Il était une fois une princesse, un prince, un transplanté, un cistercien, un panégyriste, qu’importe, je ne vais tout de même pas aller vérifier ! Reste qu’il était une fois un individu bipède.
Bipède arborait ses doigts comme l’on exhibe des plantes au balcon (il est pénible de mettre des moufles quand il fait chaud, n’est-il pas, et c’était une fois en plein été). Puisqu’il s’en servait inconsidérément, au vu et au su de tous, les doigts indécents se faisaient remarquer. On leur demandait de passer le sel, de tenir la rampe, de changer de chaîne, une caresse peut-être ? On les flattait parfois. On pouvait leur dire – on se le permettait ! – qu’ils étaient longs et fins, qu’ils joueraient bien du piano, tiens, qu’ils feraient de bons massages, bref, on leur prêtait un peu trop d’attention et des intentions qu’ils n’avaient pas, ça, non ! (Un doigt, ça ne pense pas, pas plus que ça ne parle à l’oreille, rassurez-moi.) Loin d’eux l’idée d’apprendre les gammes, drainer les jambes ou détendre les nuques ! Aussi tapotaient-ils sur la table en guise d’agacement (l’histoire se passait donc l’été, près d’une table à quatre pieds). Oui, ils s’agaçaient. Jusqu’au jour où.

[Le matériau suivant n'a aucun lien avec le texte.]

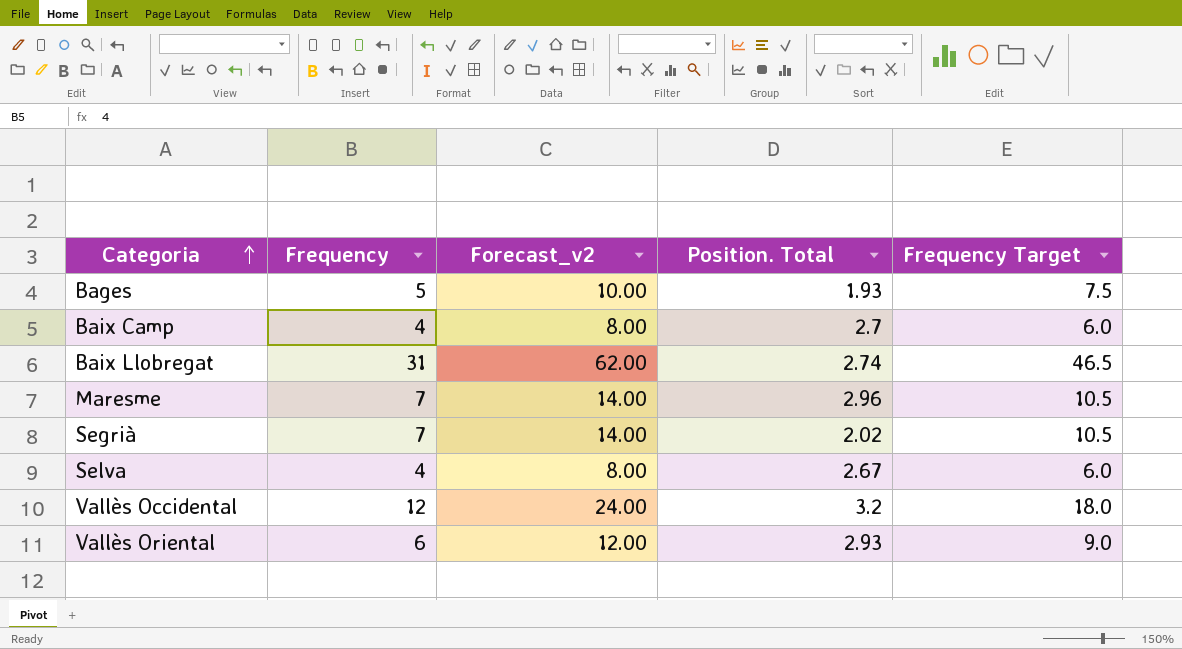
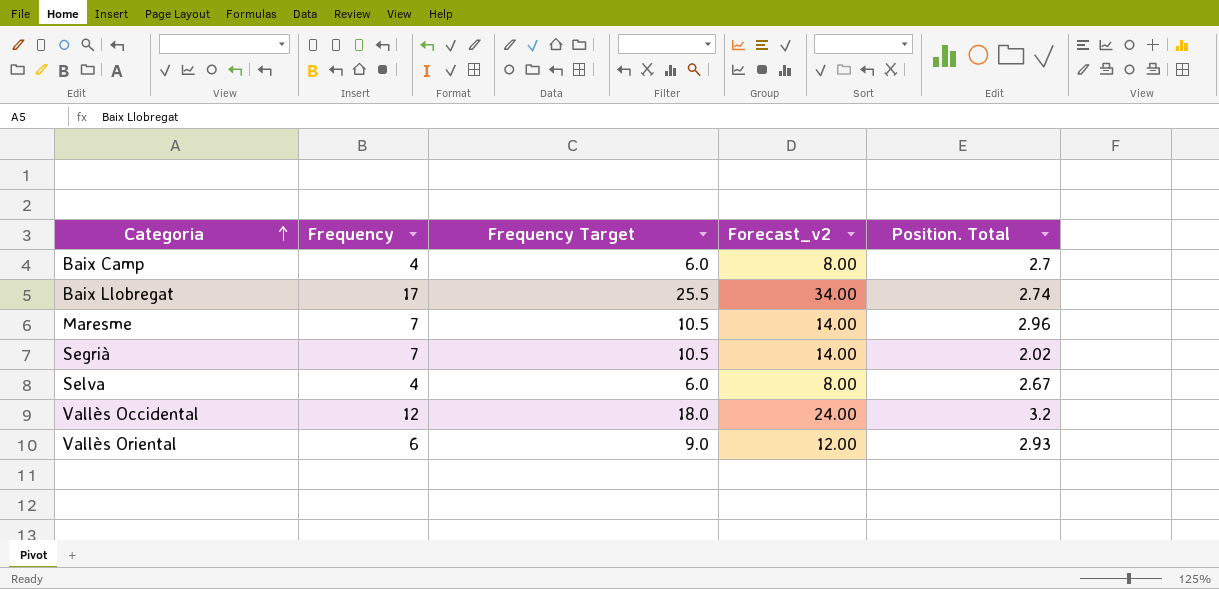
column Frequency Target | position: 5 -> 3
row Bages: 5 | 10.00 | 1.93 | 7.5 -> none
Baix Llobregat | Frequency: 31 -> 17
Baix Llobregat | Frequency Target: 46.5 -> 25.5
Baix Llobregat | Forecast_v2: 62.00 -> 34.00

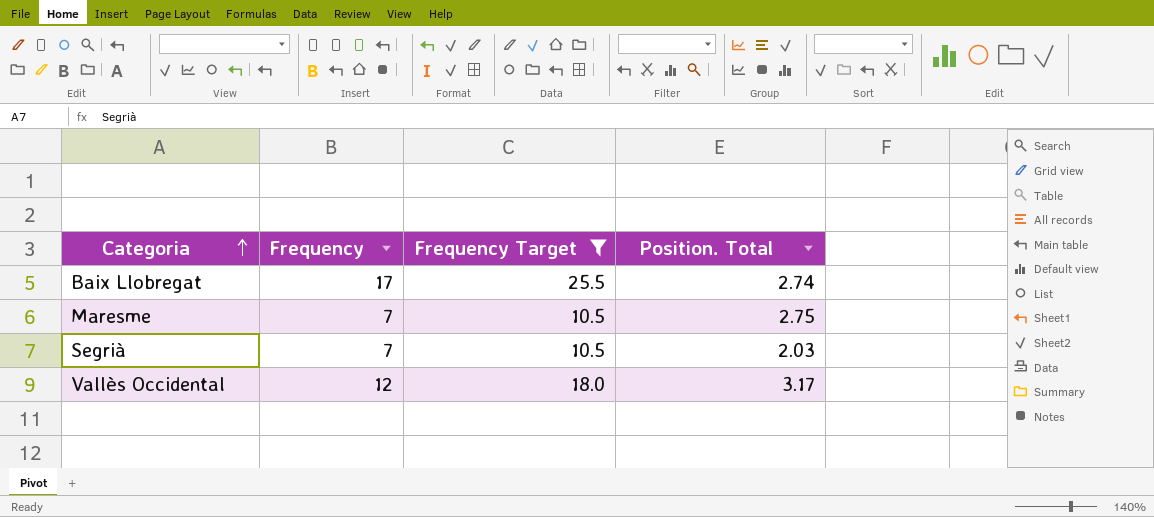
filter: none -> Frequency Target >= 10.5
column Forecast_v2 | formula: [Frequency] * 2 -> none
Maresme | Position. Total: 2.96 -> 2.75
Segrià | Position. Total: 2.02 -> 2.03
Vallès Occidental | Position. Total: 3.2 -> 3.17

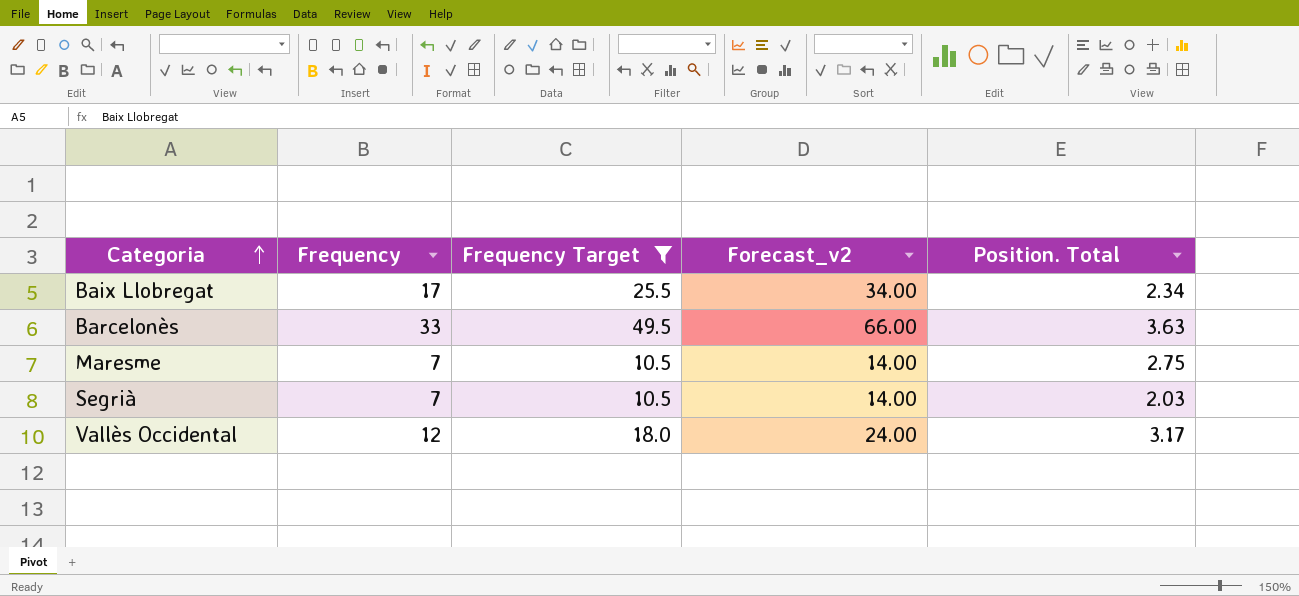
column Forecast_v2 | formula: none -> [Frequency] * 2
Baix Llobregat | Position. Total: 2.74 -> 2.34
row Barcelonès: none -> 33 | 49.5 | 66.00 | 3.63

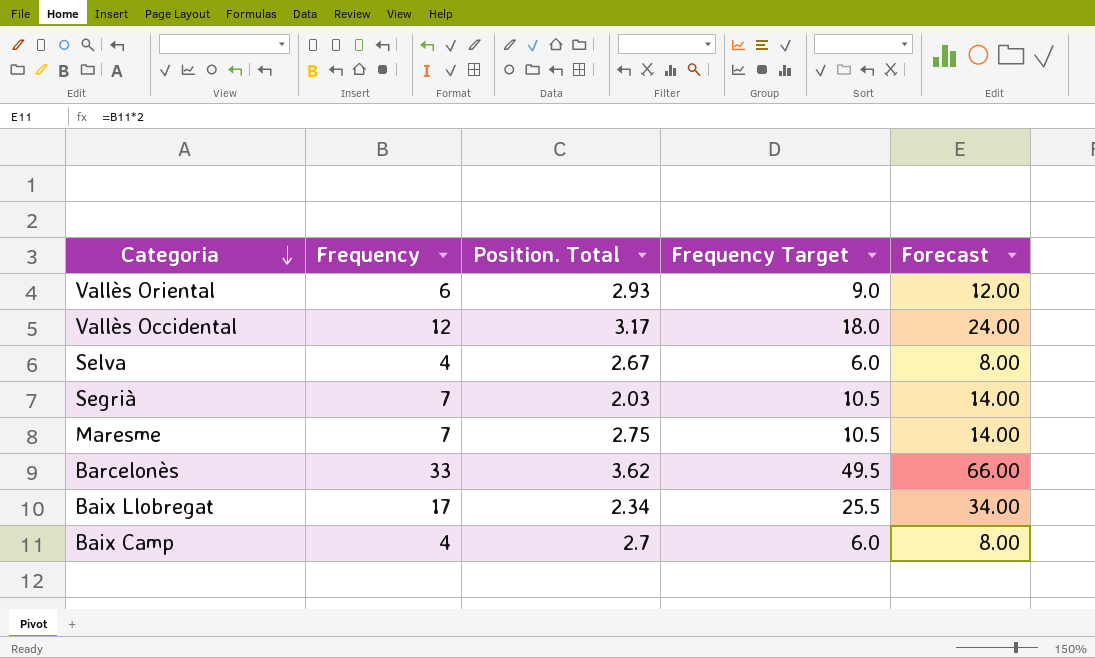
filter: Frequency Target >= 10.5 -> none
row order: Categoria ascending -> Categoria descending
column Position. Total | position: 5 -> 3
column name: Forecast_v2 -> Forecast
Barcelonès | Position. Total: 3.63 -> 3.62

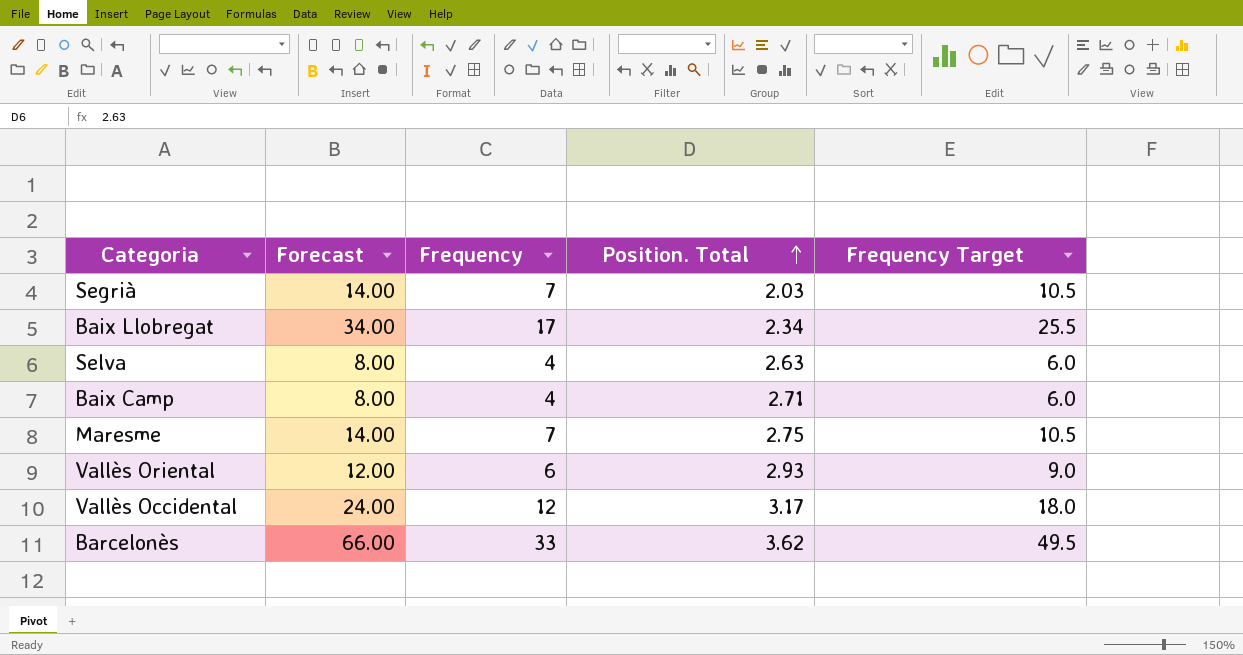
row order: Categoria descending -> Position. Total ascending
column Forecast | position: 5 -> 2
Selva | Position. Total: 2.67 -> 2.63
Baix Camp | Position. Total: 2.7 -> 2.71

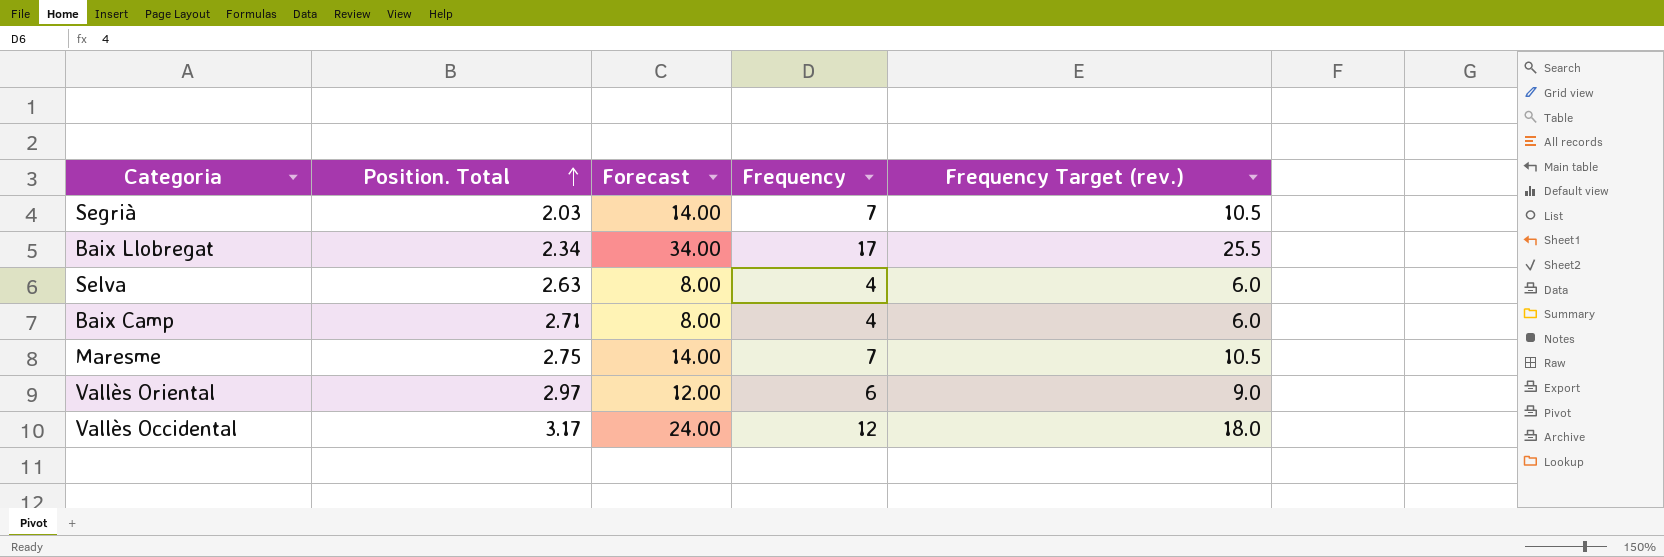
column Position. Total | position: 4 -> 2
column name: Frequency Target -> Frequency Target (rev.)
row Barcelonès: 66.00 | 33 | 3.62 | 49.5 -> none
Vallès Oriental | Position. Total: 2.93 -> 2.97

Où, cohérent avec ses desiderata, Bipède a tout coupé. Déracinement radical. Avec ses deux moignons, le voilà désormais soulagé, « bien peinard » comme qui dirait. Sans plus de charge digitale, devinez quoi ?, il ne prend plus rien, ni bien, ni mal, pas même la mouche. Enfin libéré d’un poids – précisément, de dix petits faix et autant de gestes.
Restent toutefois bien visibles, transperçant des grains de beauté, quelques longs poils noirs. Érectiles et remarquables, sujets aux œillades. Qu’il faudrait éviter. Il faudra arracher. Bipède, en plus de Manchot, deviendra donc Imberbe ; bientôt ne sera plus importuné que par sa propre sécurité.